··· ENTRIES SUPPLIED ···

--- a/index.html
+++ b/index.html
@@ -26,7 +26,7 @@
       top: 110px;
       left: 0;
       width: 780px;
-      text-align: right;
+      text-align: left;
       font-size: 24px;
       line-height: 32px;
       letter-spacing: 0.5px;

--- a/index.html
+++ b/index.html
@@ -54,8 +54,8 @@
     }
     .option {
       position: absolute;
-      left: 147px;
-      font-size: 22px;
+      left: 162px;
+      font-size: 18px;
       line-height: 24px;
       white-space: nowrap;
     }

···

## TASK ITEM
Please report every line of the listing that contains the string "font".

## YOUR RESPONSE
       font-size: 24px;
-      font-size: 22px;
+      font-size: 18px;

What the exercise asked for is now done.